= Yayo (drug trafficker) =

Dominican-American drug trafficker

Santiago Luis Polanco-Rodríguez (born June 16, 1961) is a Dominican American former drug dealer considered to be the first mass marketer of crack cocaine in United States. He is also known by his street name, "Yayo". Officials from the Drug Enforcement Administration have portrayed him as a calculating and disciplined criminal who organized Dominican, Jamaican and American street dealers into a marketing empire. Law enforcement officials say he was perhaps the richest Dominican drug kingpin in the United States.

==Early years and beginning criminal career==
Born in Santiago, Dominican Republic in 1961, Polanco-Rodríguez was raised in Manhattan after his family immigrated legally in 1969. According to the DEA, in 1982 Polanco-Rodriguez began developing a small group that sold high quality cocaine outside his apartment near the corner of Audubon Avenue and West 174th Street. American and Dominican law enforcement officials have different theories about how he began selling crack. One is that Jamaican gang members he helped organize introduced him to the drug in June 1985, a few months after it first appeared in Los Angeles. Another theory is that the Medellín Cartel in Colombia recognized Polanco-Rodriguez's marketing talents and taught him how to cook the drug. Yet another theory is that while on vacation in the Dominican Republic he accidentally created the drug and had his drug addict brother smoke it and Yayo began to sell it when he saw its effects on his brother. He called his product Based Balls and merchandised the drug in heat-sealed glassine envelopes. His sellers offered discounts on the weekends and distributed business cards inscribed with Cop and Go. While doing this, he was building an empire in the Dominican Republic, hiring elderly women to hand-carry cash back to Santo Domingo. He laundered his profits through a wire-transfer storefront in Washington Heights as well as through a pharmacy, a nightclub and a finance company he set up in his homeland.
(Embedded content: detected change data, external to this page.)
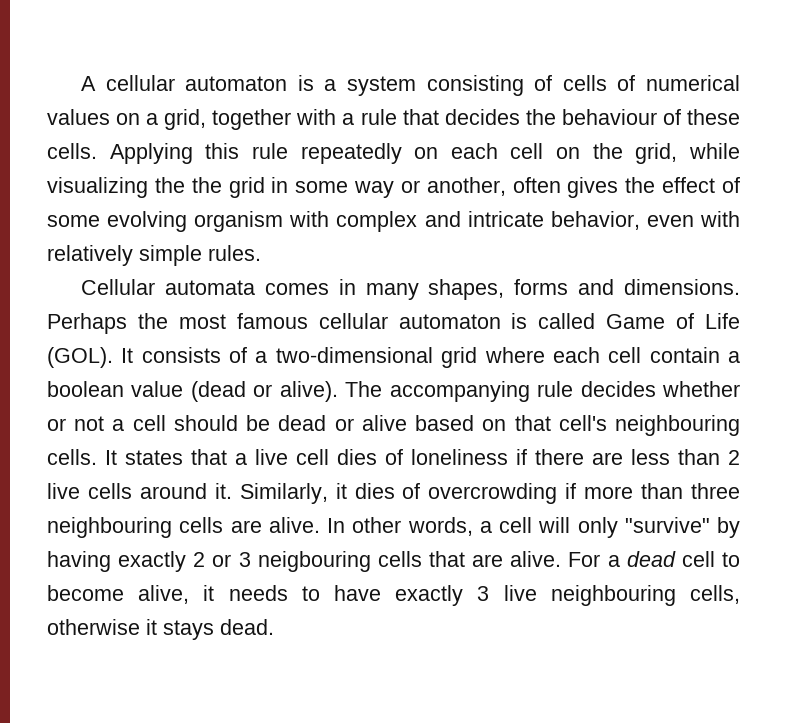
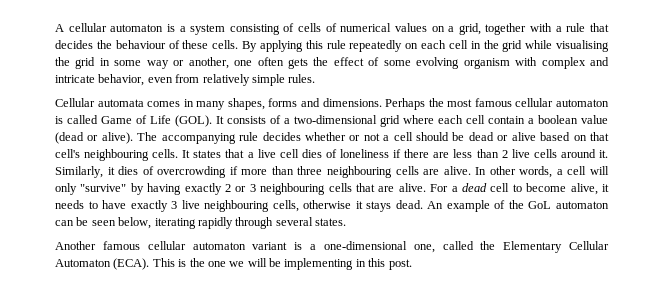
- Applying this rule repeatedly on each cell on the grid, while visualizing the the grid in some way or another, often gives the effect of some evolving organism with complex and intricate behavior, even with relatively simple rules.
+ By applying this rule repeatedly on each cell in the grid while visualising the grid in some way or another, one often gets the effect of some evolving organism with complex and intricate behavior, even from relatively simple rules.
- In other words, a cell will only "survive" by having exactly 2 or 3 neigbouring cells that are alive.
+ In other words, a cell will only "survive" by having exactly 2 or 3 neighbouring cells that are alive.
+ An example of the GoL automaton can be seen below, iterating rapidly through several states.
+ Another famous cellular automaton variant is a one-dimensional one, called the Elementary Cellular Automaton (ECA). This is the one we will be implementing in this post.

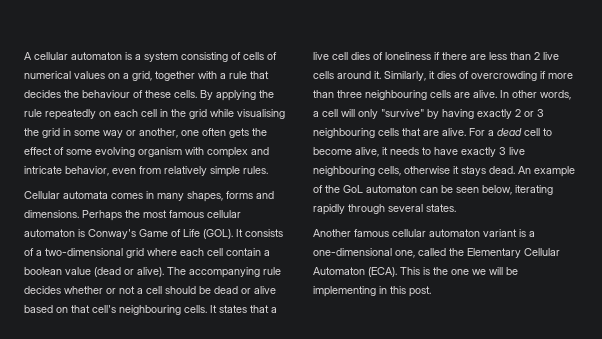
- By applying this rule repeatedly on each cell in the grid while visualising the grid in some way or another, one often gets the effect of some evolving organism with complex and intricate behavior, even from relatively simple rules.
+ By applying the rule repeatedly on each cell in the grid while visualising the grid in some way or another, one often gets the effect of some evolving organism with complex and intricate behavior, even from relatively simple rules.
- Perhaps the most famous cellular automaton is called Game of Life (GOL).
+ Perhaps the most famous cellular automaton is Conway's Game of Life (GOL).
==Organizational structure==
Polanco-Rodriguez recruited widely among gang members around northern Manhattan, the Bronx and Flatbush, Brooklyn. He adopted the organizational schemes of the Colombian cartels: some employees cooked and packaged the drug, others transported and stored it, and others sold it on the streets. Others were organized into a hit squad to overpower and take drug spots from smaller but stronger gangs throughout the Bronx and Brooklyn. The DEA claimed that Polanco-Rodriguez's hit squad was responsible for at least five slayings, although there was never enough evidence to indict. His enterprise also included several family members. His half-brother, Chiqui, ran the operation when Polanco-Rodriguez was in the Dominican Republic. A second brother, Elvis, delivered stashes to street locations, and a third, Santiaguito, was a cash courier. His sister, Dulce Elizabeth, and mother, Luisa Ordalina, counted the cash and maintained apartments where the crack was kept and produced. All are now fugitives in the Dominican Republic.

==DEA crackdown and flight to the Dominican Republic==
In 1986, the DEA began an anti-crack campaign in New York, rounding up hundreds of buyers and street sellers, many of whom became informers. They led agents to Polanco-Rodriguez's headquarters at 2400 Webb Avenue and 2623 Sedgwick Avenue, in Kingsbridge Heights, Bronx. There, agents found bulletproof vests, automatic weapons, a gas mask and more than 100,000 empty crack vials. The operation was later believed to have been handed over to the much smaller but more ruthless Valera Brothers Organization along with the Bustamante brothers, Hector (July) and his brother Louis. In 1987, US Attorney Rudolph W. Giuliani signed a 58-count federal indictment charging Polanco-Rodriguez with drug trafficking, racketeering and money laundering. On July 3, 1987, federal authorities announced they had successfully terminated the drug ring, which they described as the biggest distributor of crack in New York City. Twenty-nine people were subsequently arrested for involvement in the drug ring.

===Dominican Republic===
Despite the government crackdown, Polanco-Rodriguez escaped arrest in New York by fleeing to the Dominican Republic with a fake passport. However, he was unable to stay out of trouble. He was shot in the leg during a gunfight over a woman in a Santiago nightclub. United States officials insisted that the Dominican government either extradite or imprison him. He was arrested in 1988 and sent to La Victoria prison without a trial. After fighting with other prisoners, Polanco-Rodriguez was transferred to the Monte Plata jail in 1990, where he bribed guards to allow him certain luxuries. But once again Polanco-Rodriguez became involved in an intense struggle with inmates when he stopped the attempted rape of a female prisoner. Fellow prisoners attempted to burn him alive by setting his cell cot on fire. Finally, in 1992, prison authorities released him. He is married to a woman named Johani Candelario, daughter of Renato Candelario, and is the father of five children. In an interview with The New York Times in 1996, Polanco-Rodriguez said he had retired from his life of crime, and DEA and Dominican drug officials said they had no evidence to the contrary.

==Escape==
He escaped to the Dominican Republic, where he is a casino owner and lives a lavish life.